3. 理由をジェスチャーなどをしながら伝える
どうしても嫌いなものを口にいれてくれない場合は、「これを食べると元気になれるからママと一緒に食べてみない?」とジェスチャーをつけながら伝えてみます。実際にママがその食材を食べてみてもいいでしょう。

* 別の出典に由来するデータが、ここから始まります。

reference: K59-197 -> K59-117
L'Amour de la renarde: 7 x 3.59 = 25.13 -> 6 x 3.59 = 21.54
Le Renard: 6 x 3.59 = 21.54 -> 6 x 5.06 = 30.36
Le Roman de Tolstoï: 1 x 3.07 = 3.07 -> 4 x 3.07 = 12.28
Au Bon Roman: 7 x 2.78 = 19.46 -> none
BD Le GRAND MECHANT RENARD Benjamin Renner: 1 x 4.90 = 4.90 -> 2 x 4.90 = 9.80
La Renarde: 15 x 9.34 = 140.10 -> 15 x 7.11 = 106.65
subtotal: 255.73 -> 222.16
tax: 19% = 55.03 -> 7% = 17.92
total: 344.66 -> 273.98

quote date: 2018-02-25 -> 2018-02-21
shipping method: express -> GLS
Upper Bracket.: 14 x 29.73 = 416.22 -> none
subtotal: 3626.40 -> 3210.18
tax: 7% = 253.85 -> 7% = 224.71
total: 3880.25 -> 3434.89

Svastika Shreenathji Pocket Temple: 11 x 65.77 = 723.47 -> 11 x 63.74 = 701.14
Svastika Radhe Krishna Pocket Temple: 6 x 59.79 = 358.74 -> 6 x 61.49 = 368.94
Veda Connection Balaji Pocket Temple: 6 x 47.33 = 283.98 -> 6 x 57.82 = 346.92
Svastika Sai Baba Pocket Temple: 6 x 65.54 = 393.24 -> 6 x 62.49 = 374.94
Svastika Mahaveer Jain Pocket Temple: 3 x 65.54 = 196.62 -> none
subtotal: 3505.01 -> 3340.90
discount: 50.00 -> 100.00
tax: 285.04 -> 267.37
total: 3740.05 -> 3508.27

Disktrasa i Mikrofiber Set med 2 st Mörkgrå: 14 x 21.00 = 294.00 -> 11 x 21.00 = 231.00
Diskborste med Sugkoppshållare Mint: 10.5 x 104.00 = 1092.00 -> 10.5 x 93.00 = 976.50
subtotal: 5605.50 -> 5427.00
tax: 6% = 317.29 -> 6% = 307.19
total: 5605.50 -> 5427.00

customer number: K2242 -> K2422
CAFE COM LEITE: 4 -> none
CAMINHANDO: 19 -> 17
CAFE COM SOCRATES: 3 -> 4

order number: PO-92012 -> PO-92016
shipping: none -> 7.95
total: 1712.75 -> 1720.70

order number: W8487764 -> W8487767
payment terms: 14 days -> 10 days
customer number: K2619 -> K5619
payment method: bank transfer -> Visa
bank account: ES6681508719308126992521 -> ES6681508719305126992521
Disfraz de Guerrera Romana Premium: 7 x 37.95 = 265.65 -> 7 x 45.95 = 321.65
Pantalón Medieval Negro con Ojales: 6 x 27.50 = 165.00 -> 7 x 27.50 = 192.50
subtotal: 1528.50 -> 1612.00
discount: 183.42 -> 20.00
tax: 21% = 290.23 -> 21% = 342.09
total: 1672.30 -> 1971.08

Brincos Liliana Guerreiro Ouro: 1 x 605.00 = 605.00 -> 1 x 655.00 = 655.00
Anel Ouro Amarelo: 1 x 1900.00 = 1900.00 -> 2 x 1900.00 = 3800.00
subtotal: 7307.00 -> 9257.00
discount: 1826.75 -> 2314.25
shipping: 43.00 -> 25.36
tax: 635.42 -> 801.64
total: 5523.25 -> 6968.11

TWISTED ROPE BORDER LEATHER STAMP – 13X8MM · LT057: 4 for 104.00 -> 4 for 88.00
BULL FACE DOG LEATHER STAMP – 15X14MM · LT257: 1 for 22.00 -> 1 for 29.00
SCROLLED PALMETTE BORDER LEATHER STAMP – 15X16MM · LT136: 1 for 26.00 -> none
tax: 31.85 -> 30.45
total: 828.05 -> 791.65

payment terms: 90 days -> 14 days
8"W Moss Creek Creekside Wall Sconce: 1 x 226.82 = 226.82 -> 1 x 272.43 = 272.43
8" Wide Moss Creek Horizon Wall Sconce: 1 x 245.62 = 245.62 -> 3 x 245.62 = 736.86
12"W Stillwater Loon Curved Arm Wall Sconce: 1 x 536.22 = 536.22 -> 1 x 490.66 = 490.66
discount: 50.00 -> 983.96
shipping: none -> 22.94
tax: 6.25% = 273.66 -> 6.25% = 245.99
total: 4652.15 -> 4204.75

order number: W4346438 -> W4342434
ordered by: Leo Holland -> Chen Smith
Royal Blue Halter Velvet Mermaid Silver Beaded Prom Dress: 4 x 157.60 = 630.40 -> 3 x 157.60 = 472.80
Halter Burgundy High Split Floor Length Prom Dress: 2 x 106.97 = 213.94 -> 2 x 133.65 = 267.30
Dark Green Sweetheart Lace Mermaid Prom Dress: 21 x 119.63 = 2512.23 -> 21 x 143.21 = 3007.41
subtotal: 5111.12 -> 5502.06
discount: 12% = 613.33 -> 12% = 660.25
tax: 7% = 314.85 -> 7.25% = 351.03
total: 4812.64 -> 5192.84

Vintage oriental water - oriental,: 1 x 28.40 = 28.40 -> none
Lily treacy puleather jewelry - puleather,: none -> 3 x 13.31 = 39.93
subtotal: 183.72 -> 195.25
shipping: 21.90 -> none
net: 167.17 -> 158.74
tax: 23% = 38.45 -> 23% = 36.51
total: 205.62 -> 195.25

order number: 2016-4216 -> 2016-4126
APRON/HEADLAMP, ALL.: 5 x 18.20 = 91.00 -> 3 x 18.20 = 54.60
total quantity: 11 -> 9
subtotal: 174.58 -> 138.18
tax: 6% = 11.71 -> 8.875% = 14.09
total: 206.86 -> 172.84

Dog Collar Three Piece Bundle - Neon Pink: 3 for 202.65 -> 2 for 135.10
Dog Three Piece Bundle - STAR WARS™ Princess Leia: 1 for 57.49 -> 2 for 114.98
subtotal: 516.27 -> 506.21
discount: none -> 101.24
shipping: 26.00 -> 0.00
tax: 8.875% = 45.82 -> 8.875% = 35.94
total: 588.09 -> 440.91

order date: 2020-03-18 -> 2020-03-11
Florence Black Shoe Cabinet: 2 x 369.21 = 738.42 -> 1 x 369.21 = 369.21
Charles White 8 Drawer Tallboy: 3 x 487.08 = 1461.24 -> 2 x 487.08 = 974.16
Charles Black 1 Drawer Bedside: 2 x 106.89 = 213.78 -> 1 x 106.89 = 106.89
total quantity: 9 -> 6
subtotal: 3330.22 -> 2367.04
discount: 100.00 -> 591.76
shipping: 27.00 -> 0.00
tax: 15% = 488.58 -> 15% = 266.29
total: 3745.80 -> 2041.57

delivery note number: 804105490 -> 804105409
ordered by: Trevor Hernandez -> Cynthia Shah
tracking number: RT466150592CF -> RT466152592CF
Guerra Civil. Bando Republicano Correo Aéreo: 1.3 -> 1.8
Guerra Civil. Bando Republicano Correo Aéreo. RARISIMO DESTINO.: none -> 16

無理に嫌いな食材を食べさせても、それがかえって嫌な思い出になってしまうので無理強いはやめましょう。
4. 「もうごちそうさまだね」と食事をきりあげる
遊び食べ・歩き食べのときと同様に、最後は「ごちそうさま」と言って、食事をさげます。ご飯を食べている様子がなければ、15分を目安にして食事をきりあげましょう。
しつけの前にできる食事の工夫
ここまではしつけの方法をまとめてきましたが、お子さんにしつけをする前にこちらが工夫をすることで解決できることはないか確認してみてください。工夫をすることで子どもが上手にご飯を食べてくれたら、ママもハッピーですよね。
簡単にできそうな工夫は何?
実は、少し環境を整えてあげたり食事に簡単な工夫をすることで、これまで困っていた行動が解決することもあります。次の中から出来そうなことがあれば、さっそく取り入れましょう。
遊び食べをする子の場合
遊び食べは学習の第一歩ですが、あきらかに食べていない場合はしつけが必要です。でも、その前に集中して食事ができる環境を作ることが大切です。
- おもちゃは食事の場所から見えないところにしまう
- テレビはつけない
- 食事の前のむやみにおやつをあげない(空腹が最大のスパイス!)
好き嫌いをする子の場合
好き嫌いをするのは五感が発達している1歳半くらいの子どもにはあって当然のことです。大切なのは、無理やり嫌いなものを食べさせることではなく、好き嫌いを克服するいろいろな方法を提示してあげることではないでしょうか。
- 食べやすい大きさ・かたさに調理する
- 見た目をいろどり良く盛り付ける
- 嫌いな食材に触れさせる機会をつくる(お料理をしているところを見せたり、買い物をして食品そのものにふれさせてみる)
- 食事の前のむやみにおやつをあげない(空腹が最大のスパイス!)
歩き食べをする子の場合
歩けるようになり好奇心旺盛な時期ですから、歩き食べはよく起こることです。歩き食べの場合も、食事に集中できる環境を整えてあげましょう。
- おもちゃは食事の場所から見えないところにしまう
- 食事の前のむやみにおやつをあげない(空腹が最大のスパイス!)
- 子どもが簡単に抜け出せない椅子を選ぶ(ハイチェアやベルト付きのローチェアなど)
まとめ
一歳半でも食事のしつけは必要です。ただし、むやみに叱ることだけがしつけではありません。理由を説明しながら叱り、良い行いをしたときは思い切り褒めてあげましょう。大切なのは、正しい方法を守ってしつけをすることです。
しつけには根気がいりますが、大切なのは繰り返し伝え続けることです。一人だけで抱え込まずに、周囲の家族と協力しながら行いましょう。正しいしつけで楽しい食事がとれるとみんながハッピーですね。